Binning Continuous Variables
Binning converts continuous variables into categorical bins, useful when the relationship is step-wise (spending accelerates at income thresholds) or when you want to reduce the impact of outliers.
# Equal-width binning
age = np.array([5, 15, 25, 35, 45, 55, 65, 75])
age_binned = pd.cut(age, bins=4) # 4 equal-width bins
print(age_binned)
# [(4.975, 19.85], (19.85, 34.7], ...
# Equal-frequency binning (quartiles)
income = np.array([30000, 40000, 50000, 60000, 70000, 80000, 90000, 100000])
income_quantiles = pd.qcut(income, q=4) # Quartiles (equal frequency)
print(income_quantiles)
# Custom binning (domain-driven)
df = pd.DataFrame({'credit_score': [300, 400, 500, 600, 700, 800]})
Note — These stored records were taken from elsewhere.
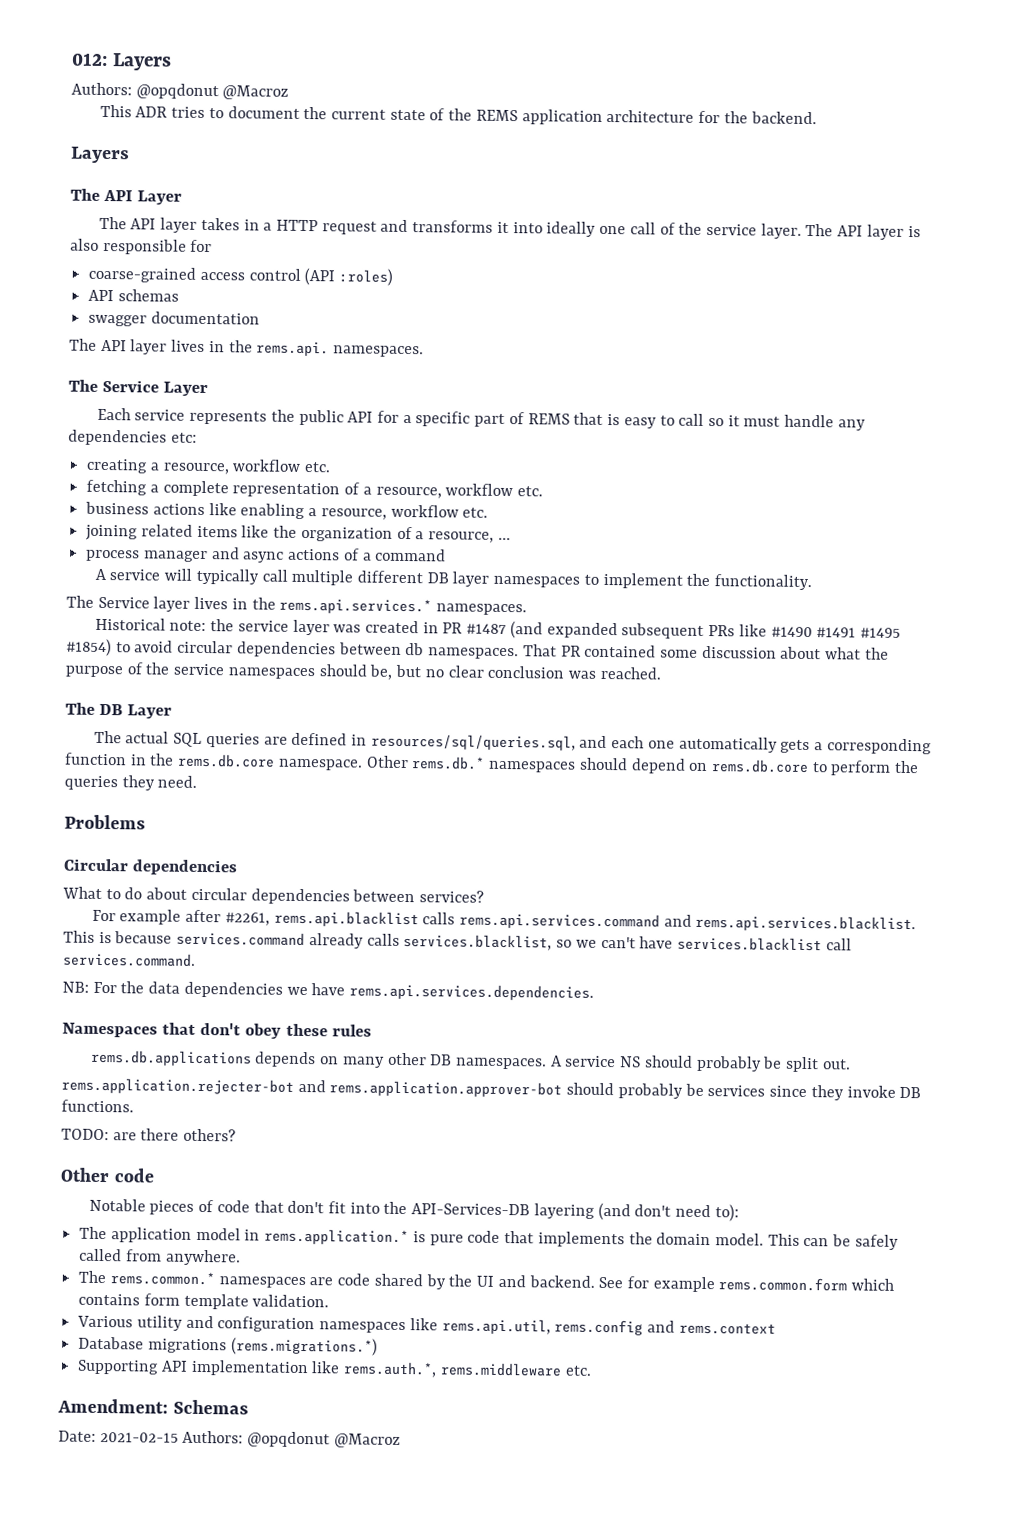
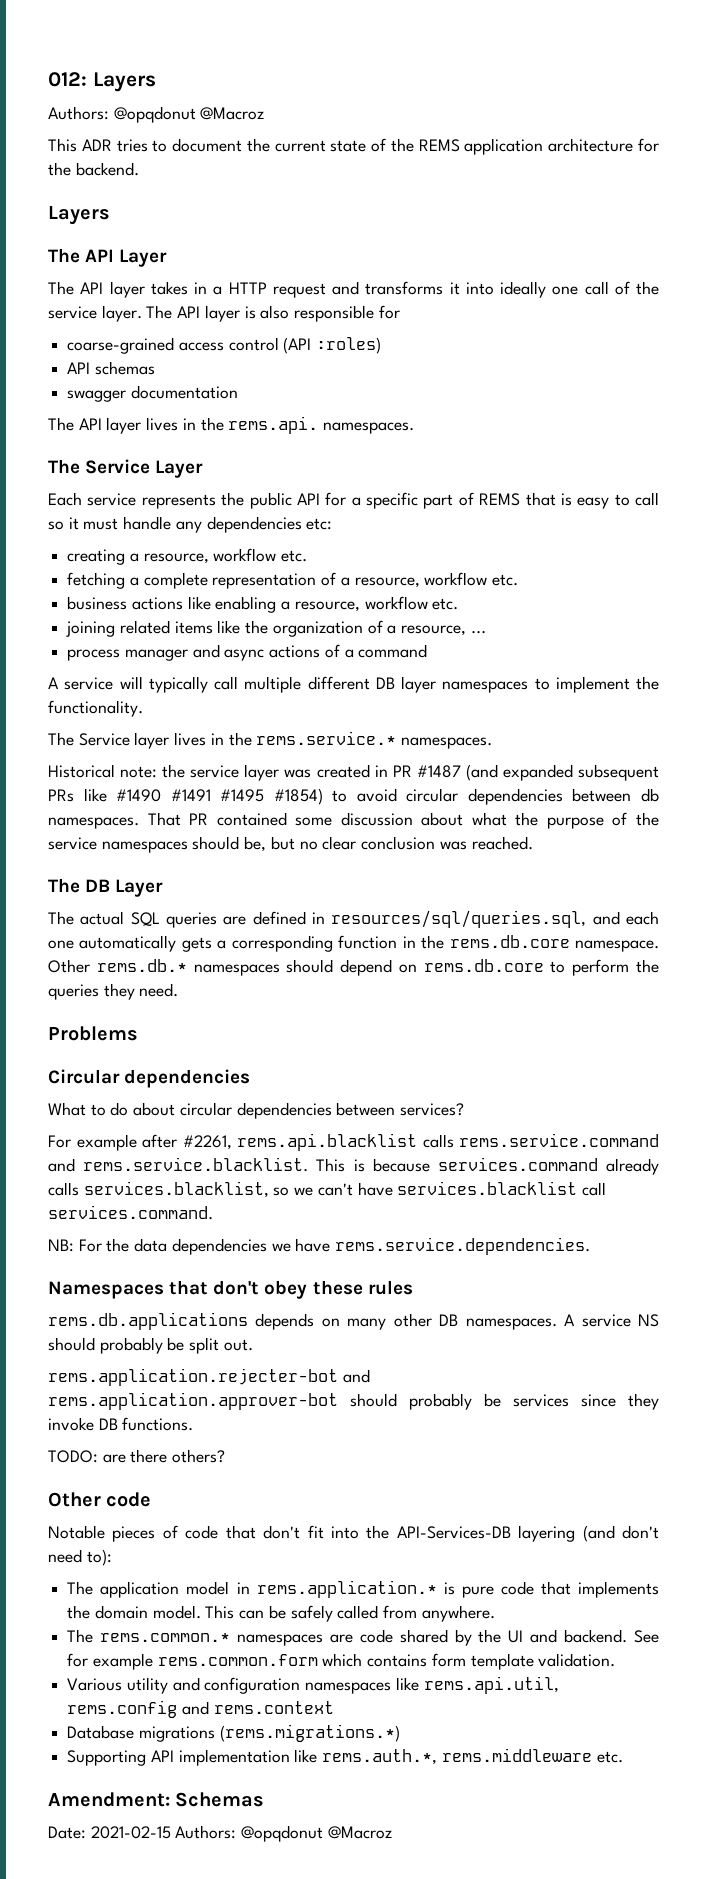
- The Service layer lives in the rems.api.services.* namespaces.
+ The Service layer lives in the rems.service.* namespaces.
- For example after #2261, rems.api.blacklist calls rems.api.services.command and rems.api.services.blacklist. This is because services.command already calls services.blacklist, so we can't have services.blacklist call services.command.
+ For example after #2261, rems.api.blacklist calls rems.service.command and rems.service.blacklist. This is because services.command already calls services.blacklist, so we can't have services.blacklist call services.command.
- NB: For the data dependencies we have rems.api.services.dependencies.
+ NB: For the data dependencies we have rems.service.dependencies.

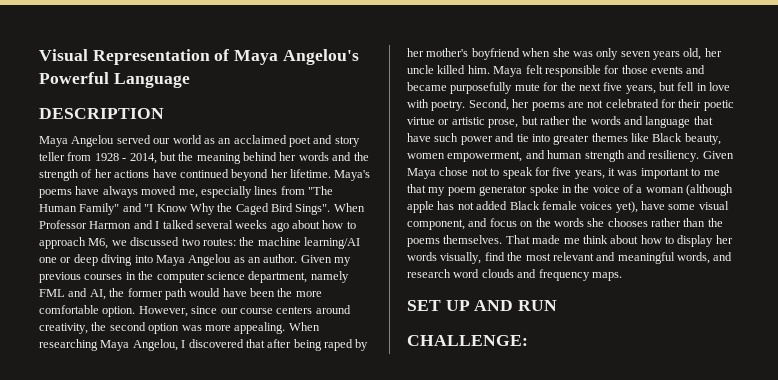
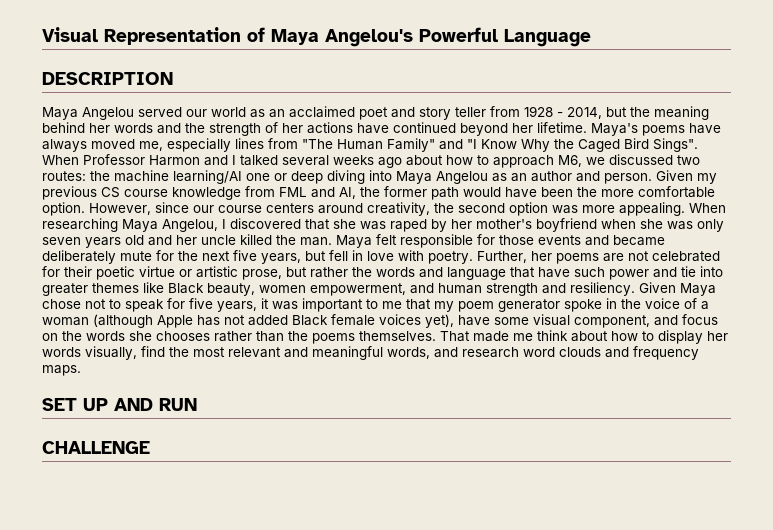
- When Professor Harmon and I talked several weeks ago about how to approach M6, we discussed two routes: the machine learning/AI one or deep diving into Maya Angelou as an author. Given my previous courses in the computer science department, namely FML and AI, the former path would have been the more comfortable option.
+ When Professor Harmon and I talked several weeks ago about how to approach M6, we discussed two routes: the machine learning/AI one or deep diving into Maya Angelou as an author and person. Given my previous CS course knowledge from FML and AI, the former path would have been the more comfortable option.
- When researching Maya Angelou, I discovered that after being raped by her mother's boyfriend when she was only seven years old, her uncle killed him.
+ When researching Maya Angelou, I discovered that she was raped by her mother's boyfriend when she was only seven years old and her uncle killed the man.
- Maya felt responsible for those events and became purposefully mute for the next five years, but fell in love with poetry.
+ Maya felt responsible for those events and became deliberately mute for the next five years, but fell in love with poetry.
- Second, her poems are not celebrated for their poetic virtue or artistic prose, but rather the words and language that have such power and tie into greater themes like Black beauty, women empowerment, and human strength and resiliency.
+ Further, her poems are not celebrated for their poetic virtue or artistic prose, but rather the words and language that have such power and tie into greater themes like Black beauty, women empowerment, and human strength and resiliency.
- Given Maya chose not to speak for five years, it was important to me that my poem generator spoke in the voice of a woman (although apple has not added Black female voices yet), have some visual component, and focus on the words she chooses rather than the poems themselves.
+ Given Maya chose not to speak for five years, it was important to me that my poem generator spoke in the voice of a woman (although Apple has not added Black female voices yet), have some visual component, and focus on the words she chooses rather than the poems themselves.
- CHALLENGE:
+ CHALLENGE

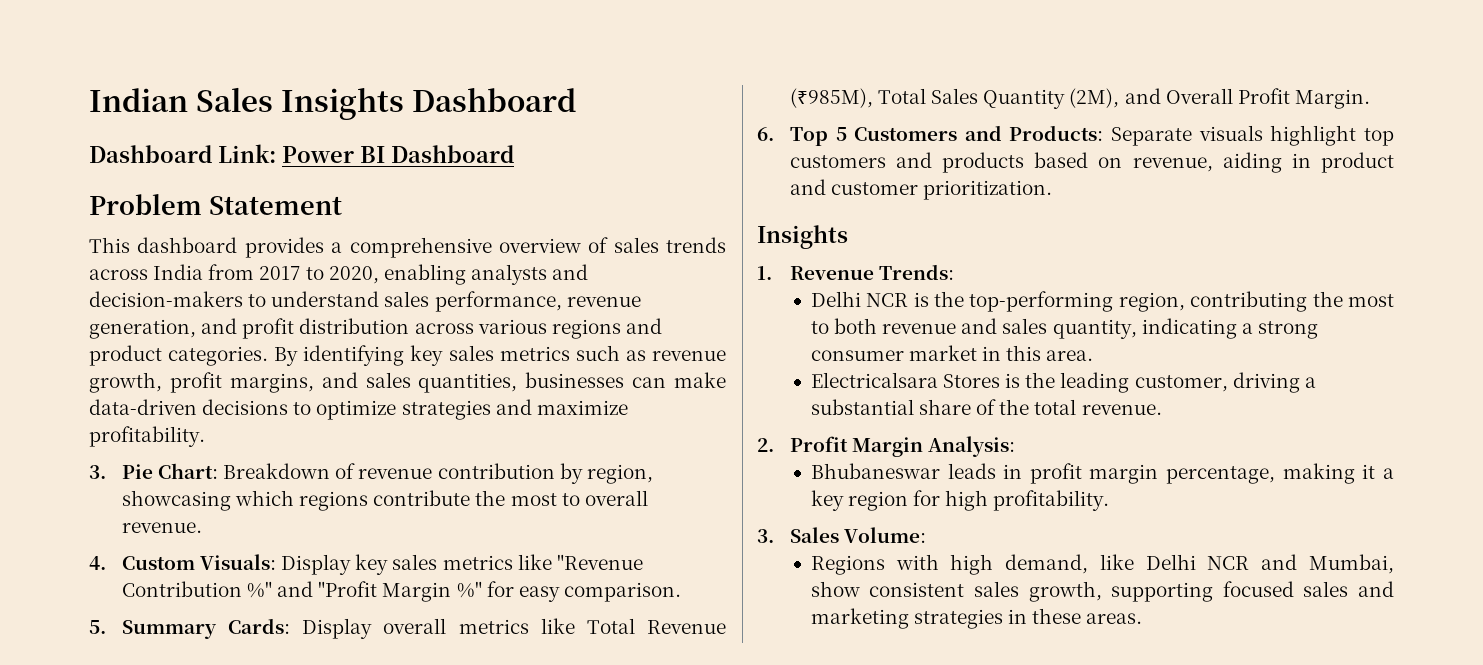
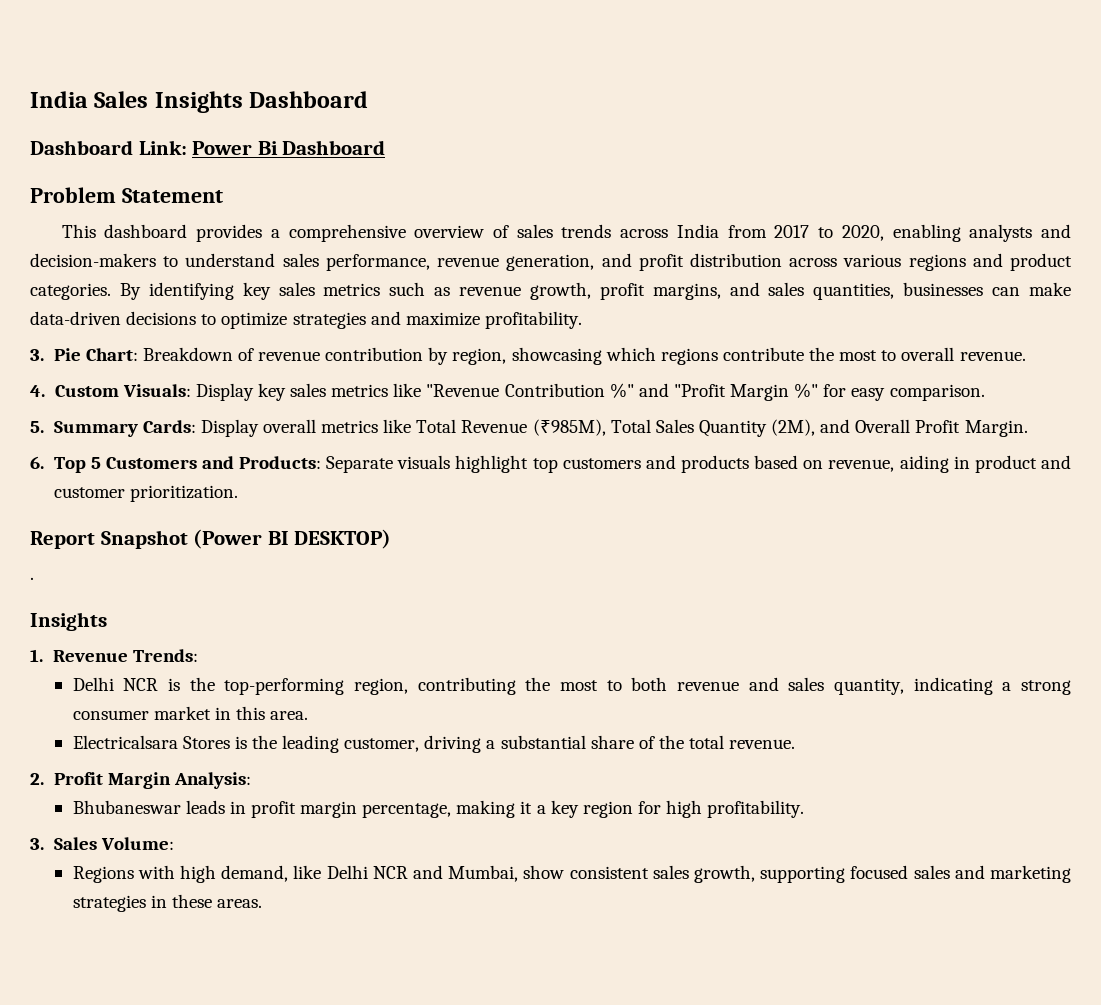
- Indian Sales Insights Dashboard
+ India Sales Insights Dashboard
- Dashboard Link: Power BI Dashboard
+ Dashboard Link: Power Bi Dashboard
+ Report Snapshot (Power BI DESKTOP)
+ .

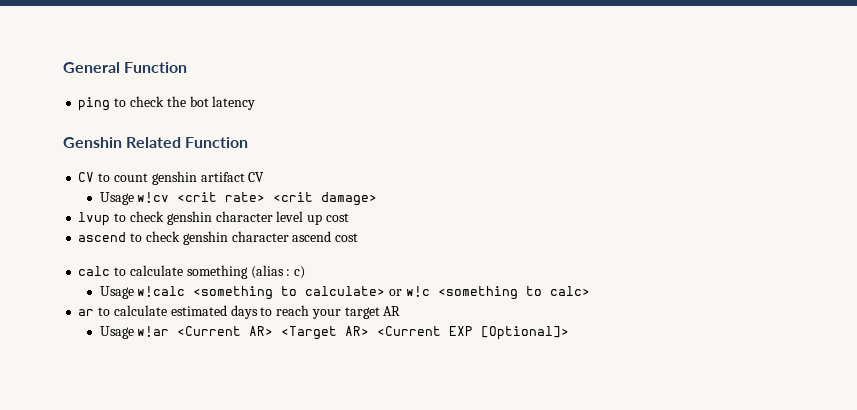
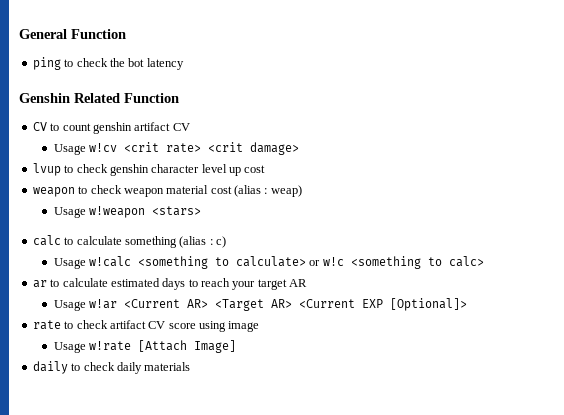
- ascend to check genshin character ascend cost
+ weapon to check weapon material cost (alias : weap)
+ Usage w!weapon <stars>
+ rate to check artifact CV score using image
+ Usage w!rate [Attach Image]
+ daily to check daily materials

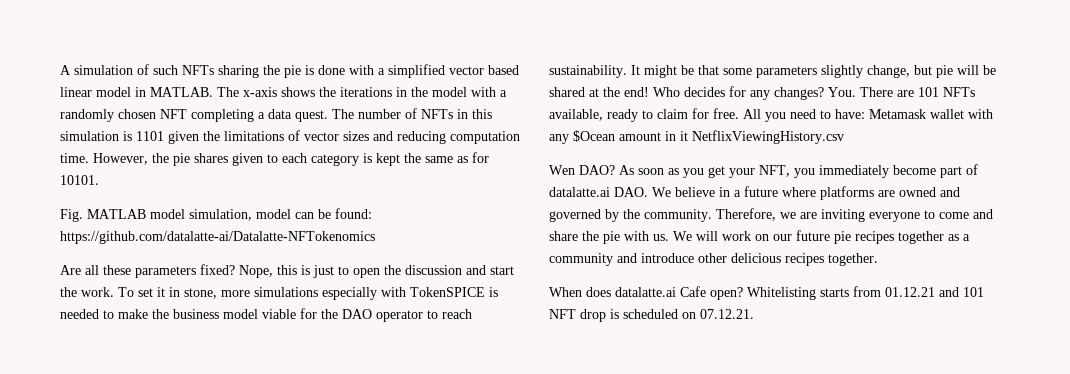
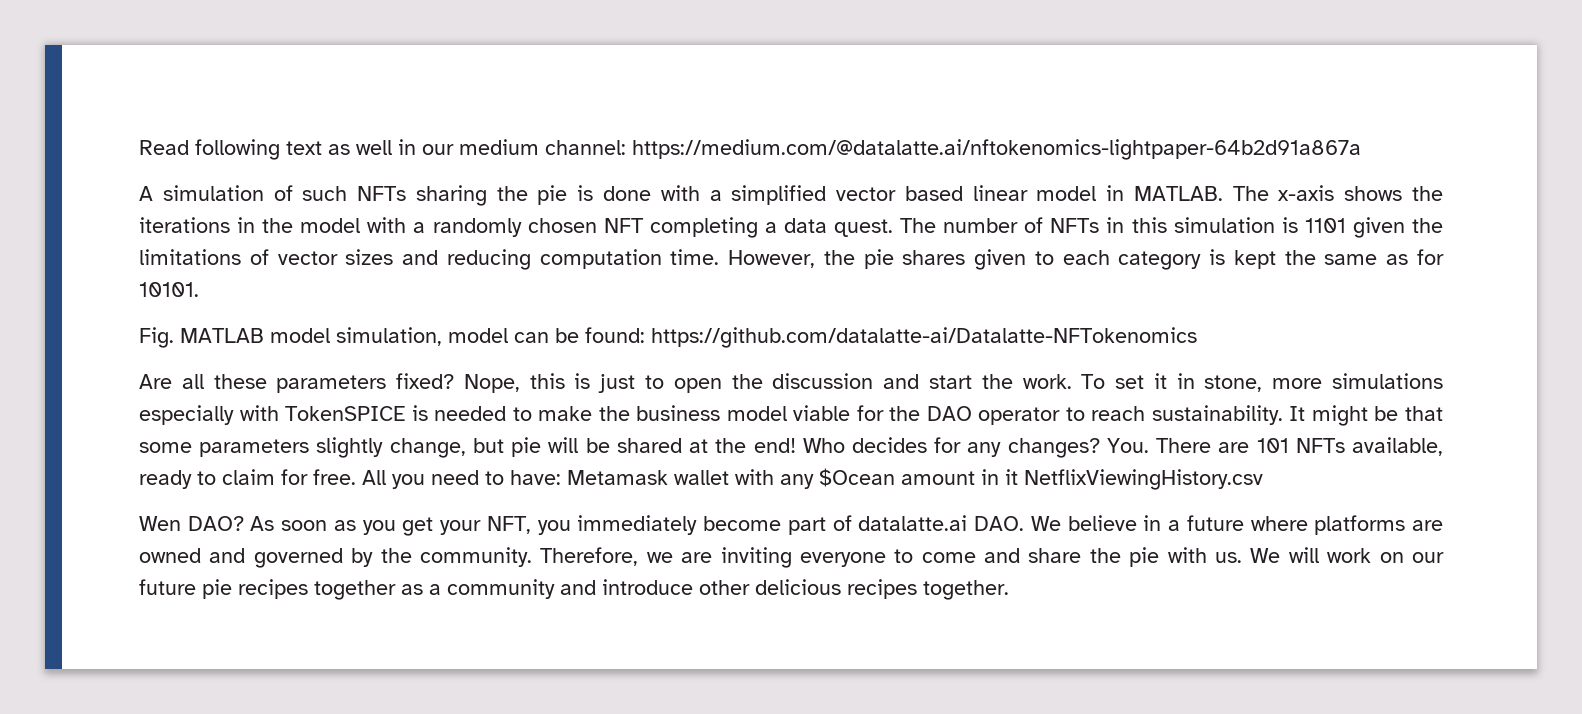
+ Read following text as well in our medium channel: https://medium.com/@datalatte.ai/nftokenomics-lightpaper-64b2d91a867a
- When does datalatte.ai Cafe open? Whitelisting starts from 01.12.21 and 101 NFT drop is scheduled on 07.12.21.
df['credit_tier'] = pd.cut(df['credit_score'],
bins=[0, 400, 600, 750, 850],
labels=['poor', 'fair', 'good', 'excellent'])
print(df)
Binning trades granularity for robustness. A continuous variable like age has many distinct values; binning groups them into "young", "middle-aged", "senior". This reduces dimensionality and can improve generalization if the true relationship is step-wise.
Time-Based Features
For temporal data, extract features from dates: day of week, month, is_holiday, days_since_event.
import pandas as pd
df = pd.DataFrame({
'date': pd.date_range('2026-01-01', periods=10),
'revenue': np.random.rand(10) * 1000
})
df['day_of_week'] = df['date'].dt.dayofweek # 0=Monday, 6=Sunday
df['month'] = df['date'].dt.month
df['quarter'] = df['date'].dt.quarter
df['is_weekend'] = (df['day_of_week'] >= 5).astype(int)
df['days_since_start'] = (df['date'] - df['date'].min()).dt.days
print(df)
Time-based features are crucial for time-series models. The day of week often predicts demand (weekends differ from weekdays), and seasonal patterns (months, quarters) capture long-term trends.
Text Length and Count Features
If you're working with text data, simple count and length features often yield quick wins: character count, word count, unique word count, and average word length.
df = pd.DataFrame({
'review': [
'This product is excellent',
'Not good at all',
'Amazing quality and fast shipping',
'Disappointed'
]
})
df['char_count'] = df['review'].str.len()
df['word_count'] = df['review'].str.split().str.len()
df['avg_word_length'] = df['char_count'] / df['word_count']
df['unique_word_count'] = df['review'].str.split().apply(lambda x: len(set(x)))
print(df[['review', 'char_count', 'word_count', 'unique_word_count']])
These features are weak predictors individually but combine well with other signals. Longer, more detailed reviews often correlate with strong opinions (positive or negative).
Log and Root Transformations
For skewed features like income or engagement metrics, apply log or root transformations to normalize the distribution.
# Log transformation
revenue = np.array([100, 500, 1000, 10000, 100000])
log_revenue = np.log1p(revenue) # log(1 + x) to avoid log(0)
# Square root transformation (milder than log)
users = np.array([1, 4, 9, 16, 25])
sqrt_users = np.sqrt(users)
# Create as features
df['log_revenue'] = np.log1p(df['revenue'])
df['sqrt_engagement'] = np.sqrt(df['engagement'])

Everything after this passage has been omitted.